Sur une tout autre note, Frédéric a annoncé aux filles que Shawn les entraînerait pour les préparer à ce qui les attend. Les réactions des combattantes ont été plus que mitigées, et Alicia craint le pire.

Je vous laisse maintenant aux bons soins d'Alicia et vous souhaite une bonne lecture !

*

Je me sentais comme une gosse de huit ans la veille de Noël.

En l'occurrence, je n'avais plus huit ans depuis belle lurette, mais le réveillon de Noël aurait bel et bien lieu dans un peu plus de deux heures. La gaieté était de mise, d'autant plus qu'un Père Noël malgré lui, en la personne d'Hyppolyte Constantin, passerait un peu à l'avance pour me faire le plus beau des cadeaux.

Magne tes fesses, le suppliais-je en pensée tandis que je déambulais de l'entrée au salon et du salon à l'entrée, sans cesser de jeter des coups d'œil furtifs à l'écran de mon téléphone.

Empêtrée dans cette attente interminable qui me réapprenait le sens du mot « patience », je parvenais à occulter de mon esprit la bombe lâchée un peu plus tôt par Agathe, cette après-midi-là. Je me rendais compte qu'outre le mensonge, j'étais devenue virtuose dans un autre domaine tout aussi méritoire : le déni. Moi qui avais toujours adoré lézarder au soleil, je me figurais parfaitement en autruche adepte de cette belle pratique qui consistait à s'enfoncer la tête dans le sable.

L'enfer ? Pff, un simple parcours de santé pour qui avait déjà vécu la mort et en était revenu. Je l'attendais de pied ferme, le diable, s'il en avait après moi. Je n'avais jamais reculé devant aucune épreuve, même quand le trépas me guettait, et ce n'était pas après mon séjour dans l'au-delà que j'allais commencer.

C'était là la conduite que j'avais décidé de tenir coûte que coûte. Je ne pouvais pas montrer la moindre faiblesse.
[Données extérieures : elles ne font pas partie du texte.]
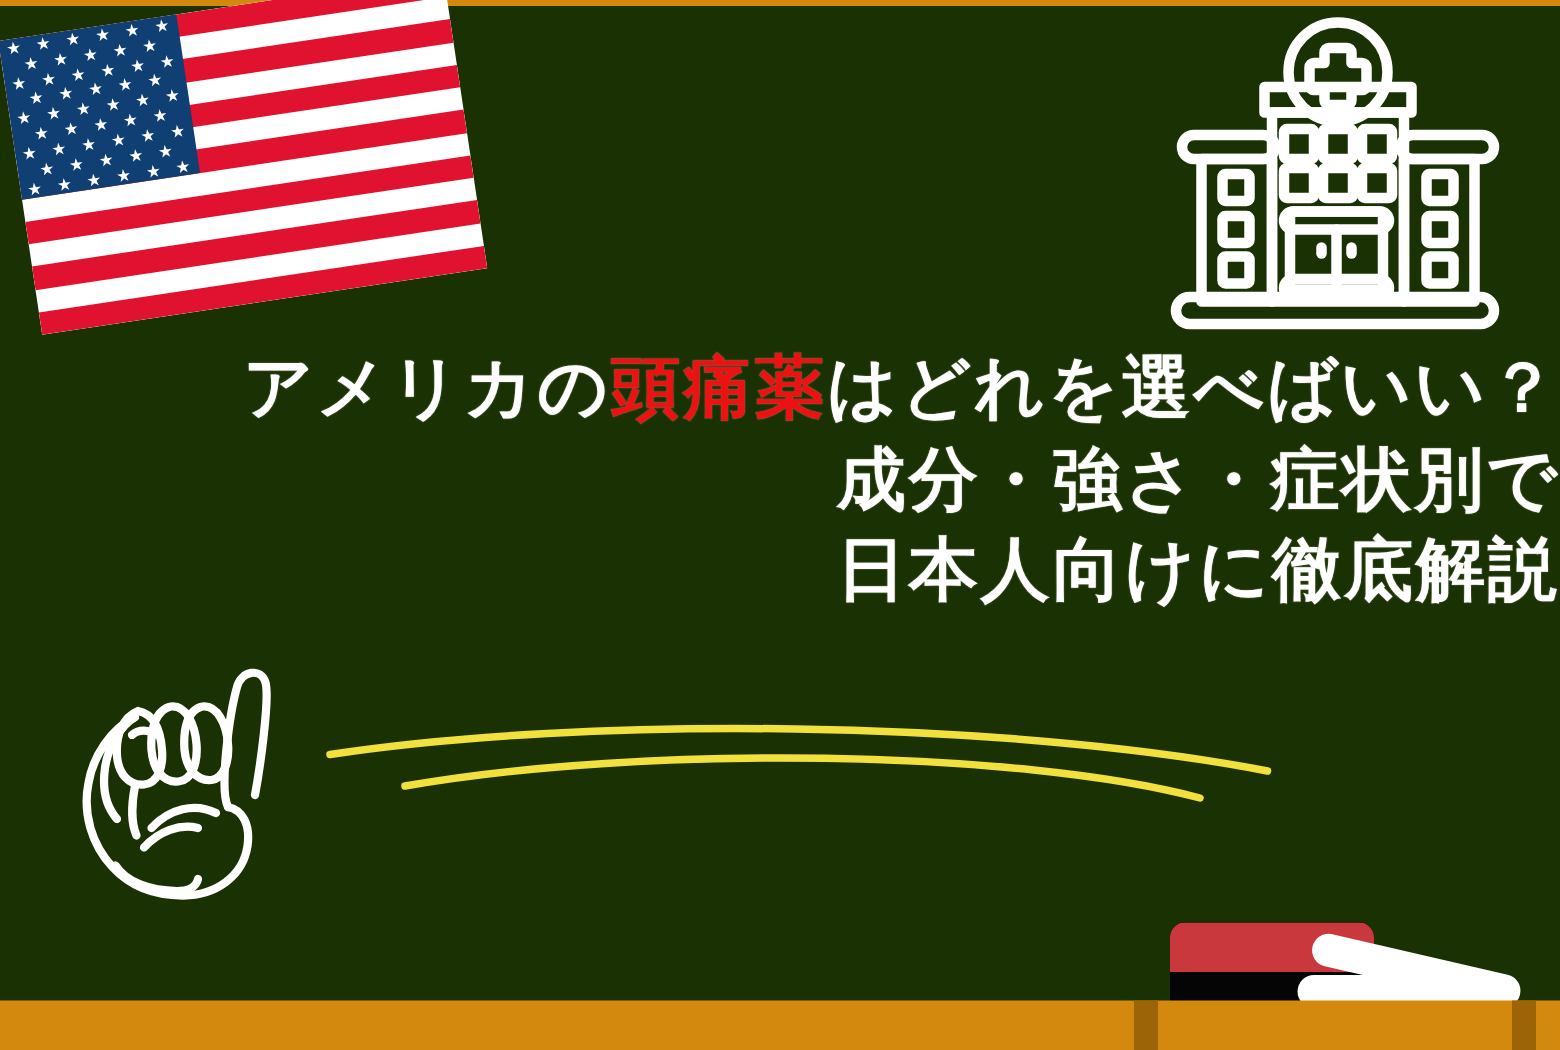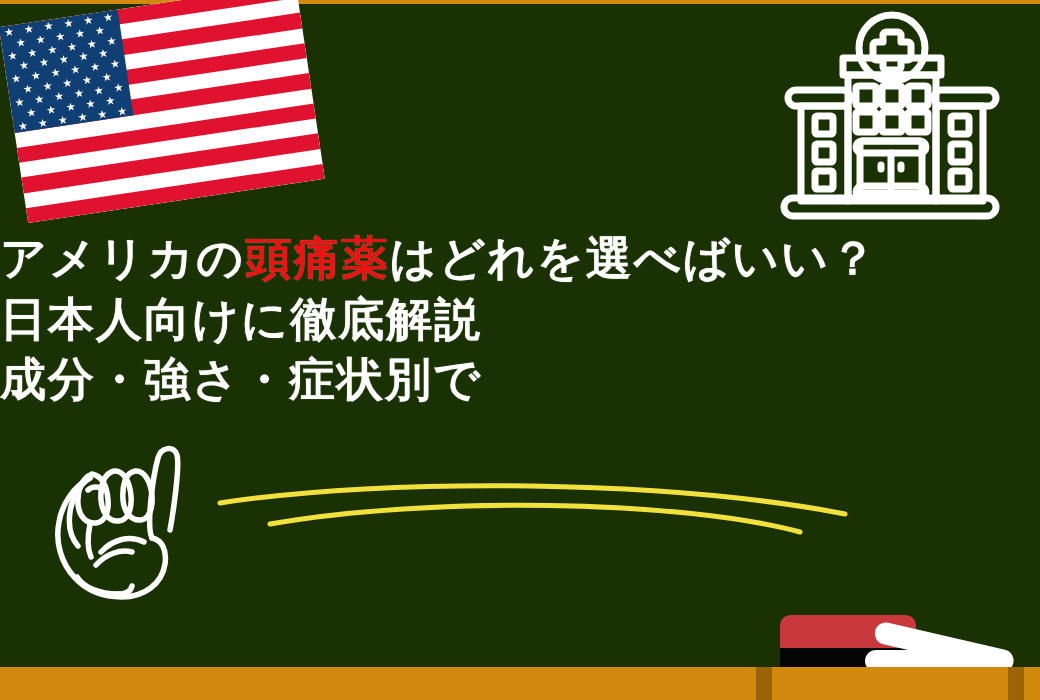"アメリカの頭痛薬はどれを選べばいい？" #title { text-align: left -> right }
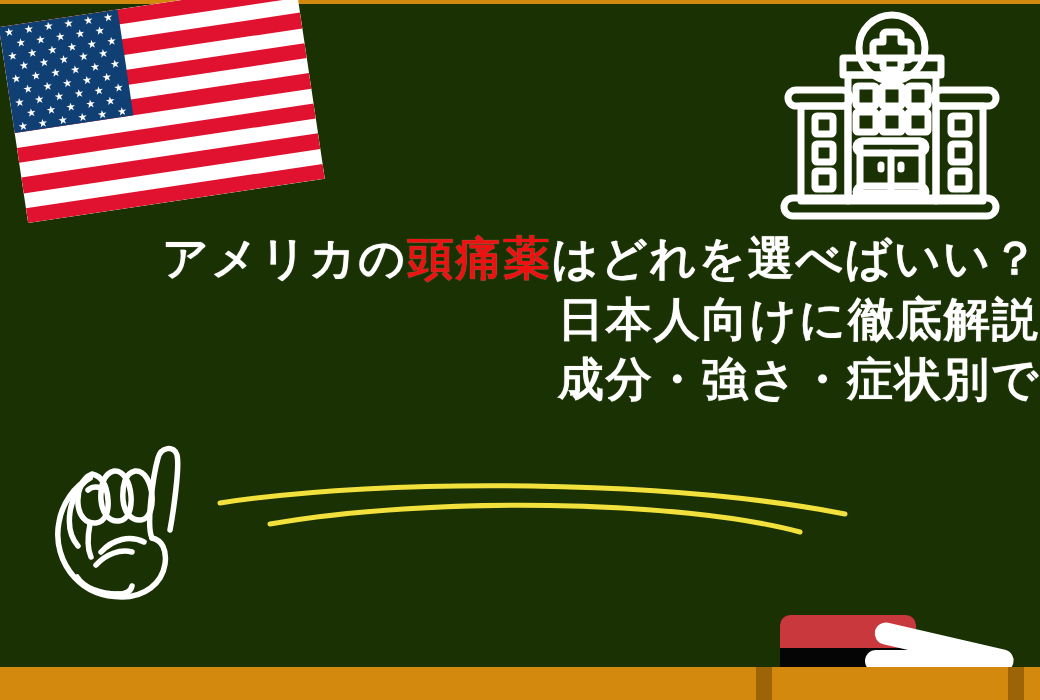"日本人向けに徹底解説" span.tline { order: before "成分・強さ・症状別で" -> after "成分・強さ・症状別で" }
La peur, dès qu'on lui laissait une quelconque prise, s'incrustait aussi bien que l'amiante dans les poumons.

Certes, si je regardais en moi en toute honnêteté, j'avouerais que j'avais les chocottes comme rarement auparavant, mais si je mentais aux autres avec brio, je pouvais me mentir à moi-même au moins tout aussi bien.

Car si j'étais bien sûre d'une chose, c'était que, contrairement à Agathe, je ne pourrais pas échapper à mon destin. Il n'y avait pas de dérobade possible, pas de sortie de secours, parce que ce pouvoir maudit, parasite, avait décidé de faire de moi son hôte.

M'arrêtant au pied des escaliers, je contemplai mes parents qui s'activaient pour terminer la préparation du dîner du réveillon. Avec un petit pincement au cœur, je constatai qu'ils s'étaient surpassés pour que le repas soit à la hauteur de l'événement.

Verrines au saumon et à l'avocat, gambas, foie gras, chapon farci aux marrons et aux morilles, plateau de fromages digne d'un restaurant... ils n'avaient pas compté pour nous faire plaisir, mais je n'étais pas dupe. Je savais que mon père s'était placé la barre très haut dans l'espoir d'épater son frère. Il avait tout de même accepté de déléguer la réalisation du dessert à Monica, qui se piquait désormais d'être bonne cuisinière et bonne pâtissière. Elle comptait bien nous en mettre plein la vue.

Qui a peur de l'enfer quand on a Monica pour sœur ?

Toute plaisanterie était bonne pour dédramatiser.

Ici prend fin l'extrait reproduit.